起初,梁晔的电话还是会不断地打来,都被我视若不见。后来,便没有了后来。
我知道,这次,我是把他伤透了。
没什么的,活着,日子就还要继续。
能怎么样呢?我只有苟延残喘的活着。
房租涨价,我们几次三番的搬家,定期的复查和取药是少不了的日常,而这些都是建立在金钱的基础上。
关于梁晔,他是我生命中的奢侈品,我已经不敢肖想了。
或许是在赌气,或许是在失望,或许是真的伤透了心,梁晔的电话不再打来了。
我们真的变成了地球两端,最熟悉的陌生人。
我一边照顾母亲,一边出去找工作。
正规公司不会要我这休学没文凭的人,我只能继续做着兼职。
好在,我够拼。
每天打三份工,还要留足在家照看母亲的时间,我把一天二十四小时分成份数来进行安排,哪个时间段我该出现在哪,不允许自己出现一分钟的差错。
医生说我的身体状况恢复的不理想,他说我的神经绷得太紧了,劝我要想开,多注意休息和调养。
我感谢医生的好意,可是为了应对生活,我只能马不停蹄。
☆、第七章
小姨还是杳无音讯,我报警了的,可是我俩的买卖并没有签署购房协议,说她诈骗,我毫无证据。
何况,人家也是给了钱的。
那个阶段,我的日子就剩下一个字——“熬”。
是的,是“熬”,熬日子,熬过一天又一天,我不知道什么时候才会有变化,我只能期盼着明天会比今天好。

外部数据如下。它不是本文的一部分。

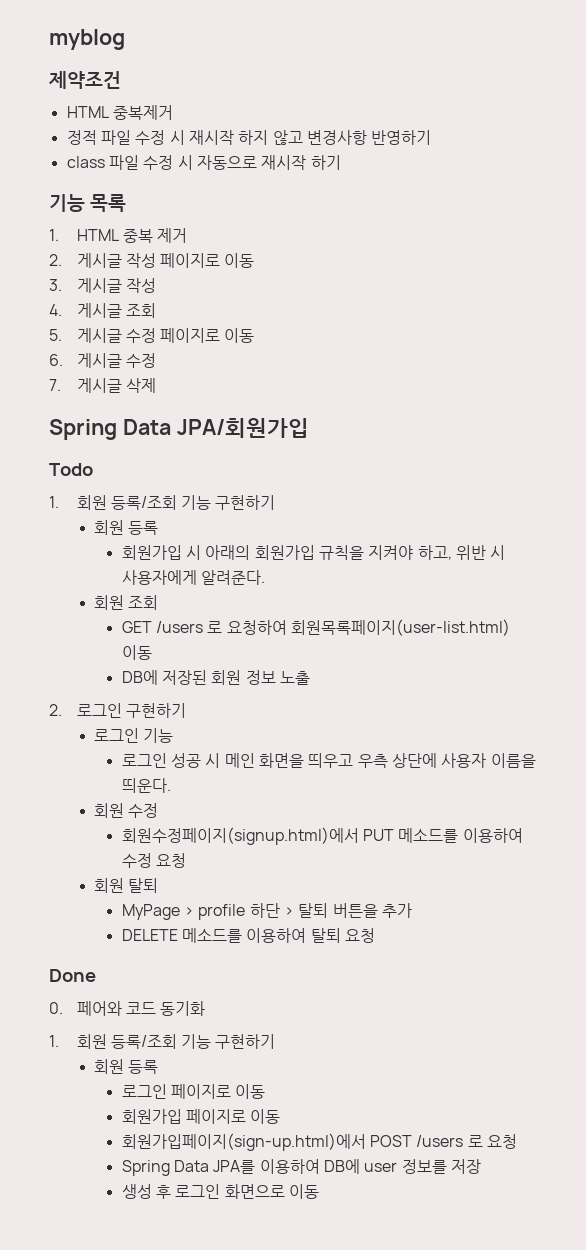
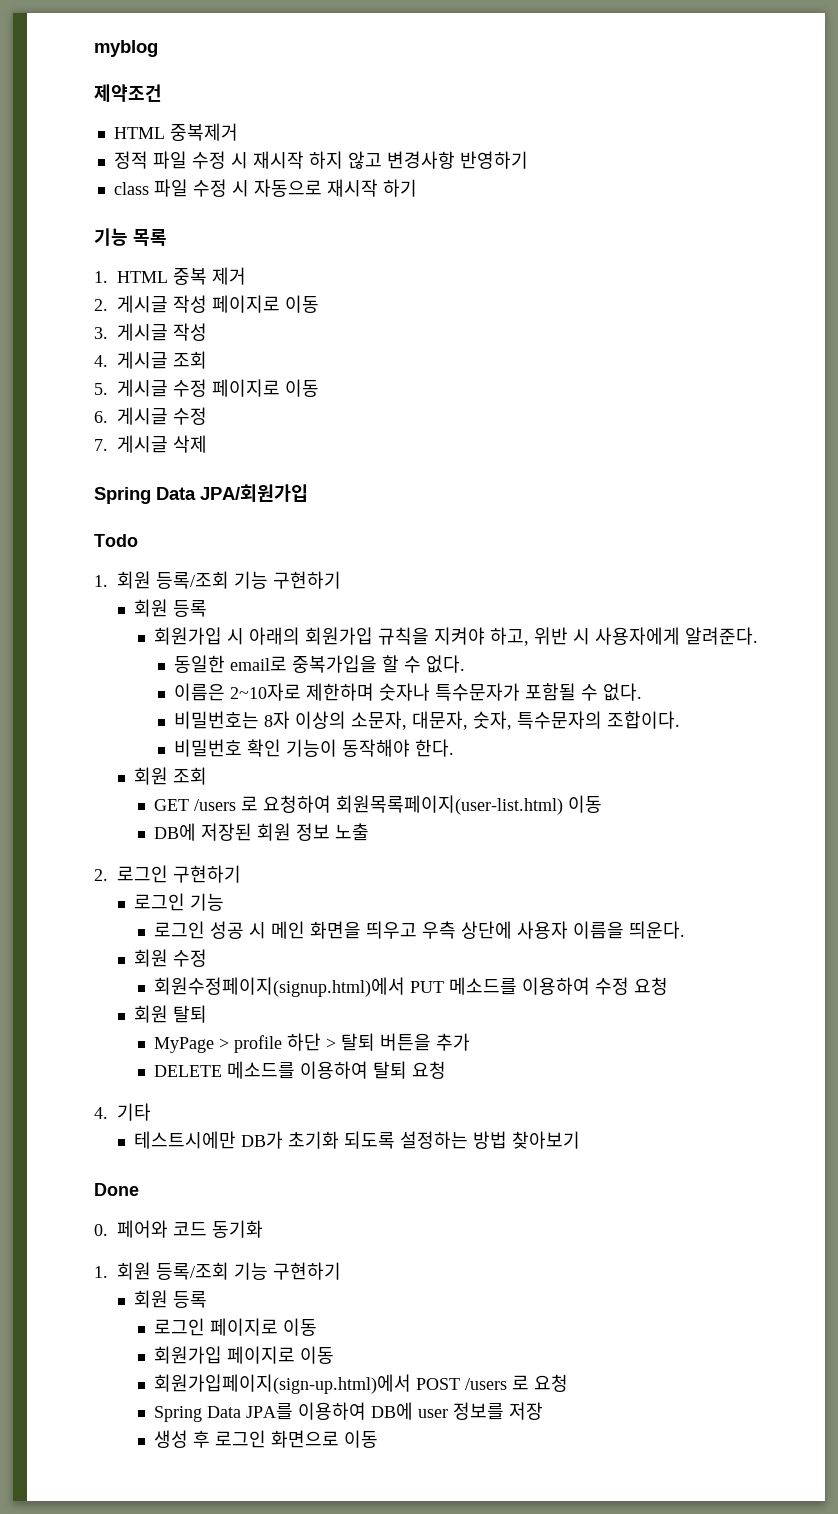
(265, 577) none -> [174,655,466,673] [174,683,643,701] [174,711,681,730] [174,739,455,757] // 동일한 email로 중복가입을 할 수 없다. // 이름은 2~10자로 제한하며 숫자나 특수문자가 포함될 수 없다. // 비밀번호는 8자 이상의 소문자, 대문자, 숫자, 특수문자의 조합이다. // 비밀번호 확인 기능이 동작해야 한다.
(375, 935) none -> [94,1103,151,1121] [133,1131,580,1149] // 4. 기타 // 테스트시에만 DB가 초기화 되도록 설정하는 방법 찾아보기

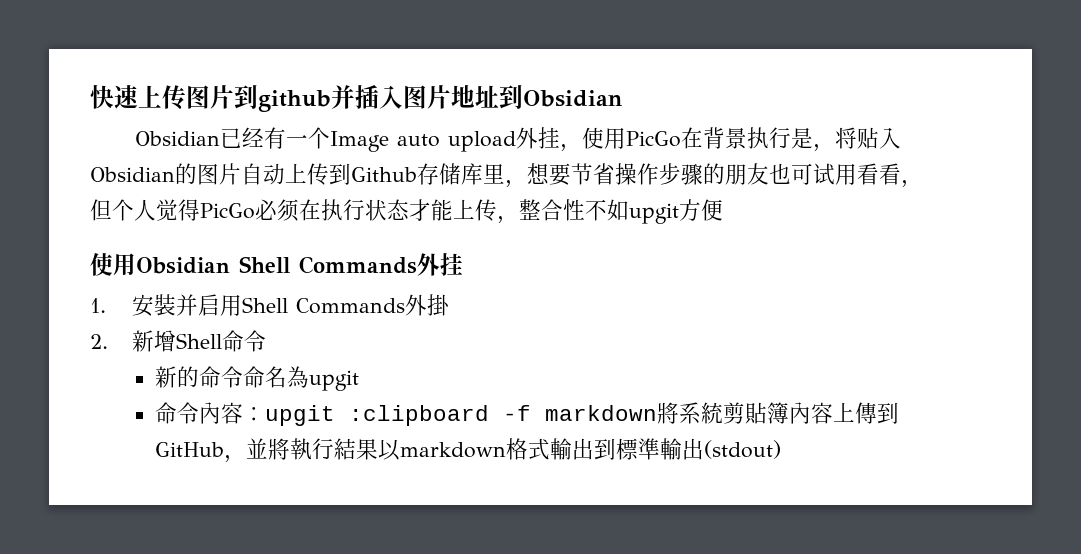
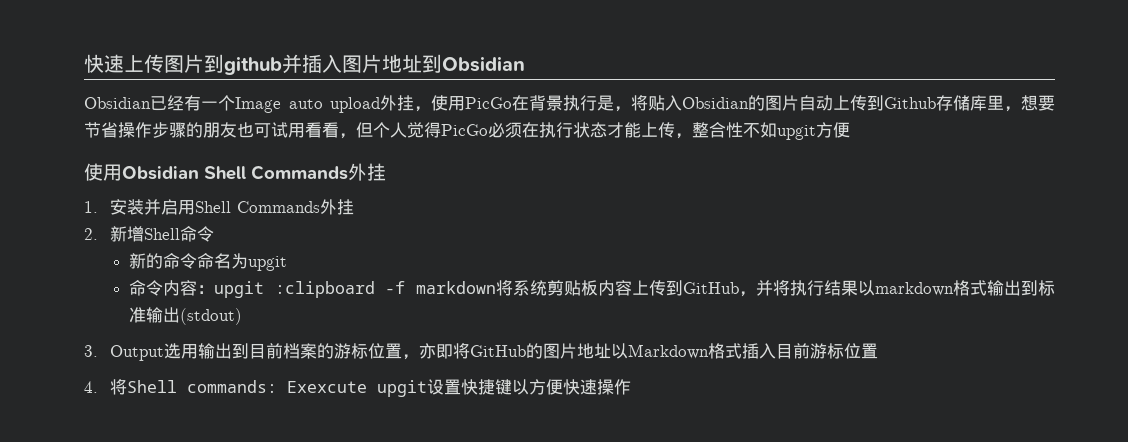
[153,294,176,316] 裝 -> [127,199,145,215] 装
[426,294,450,316] 掛 -> [337,199,355,215] 挂
[287,366,310,388] 為 -> [231,253,249,269] 为
[199,402,222,424] 內 -> [163,280,181,296] 内
[657,402,900,424] [155,438,782,463] 將系統剪貼簿內容上傳到GitHub，並將執行結果以markdown格式輸出到標準輸出(stdout) -> [496,280,1055,297] [129,307,243,325] [84,343,879,361] [84,379,632,397] 将系统剪贴板内容上传到GitHub，并将执行结果以markdown格式输出到标准输出(stdout) // 3. Output选用输出到目前档案的游标位置，亦即将GitHub的图片地址以Markdown格式插入目前游标位置 // 4.将Shell commands: Exexcute upgit设置快捷键以方便快速操作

现实是,明天并没有比今天好,母亲的身体出现了排异反应,她时刻离不开人,需要我的寸步不离。
如果我寸步不离,她吃药的费用又从哪里出呢!
我无法,硬着头皮给她请了一位保姆,从我们仅有的生活费里扣除,但至少我可以脱开身去挣更多的钱来维持生活,或者说是维续她的生命。
可她是想不开的,看见我的艰苦,看见我为她放弃了学业,知道捐献的□□来自于我,她还是崩溃了。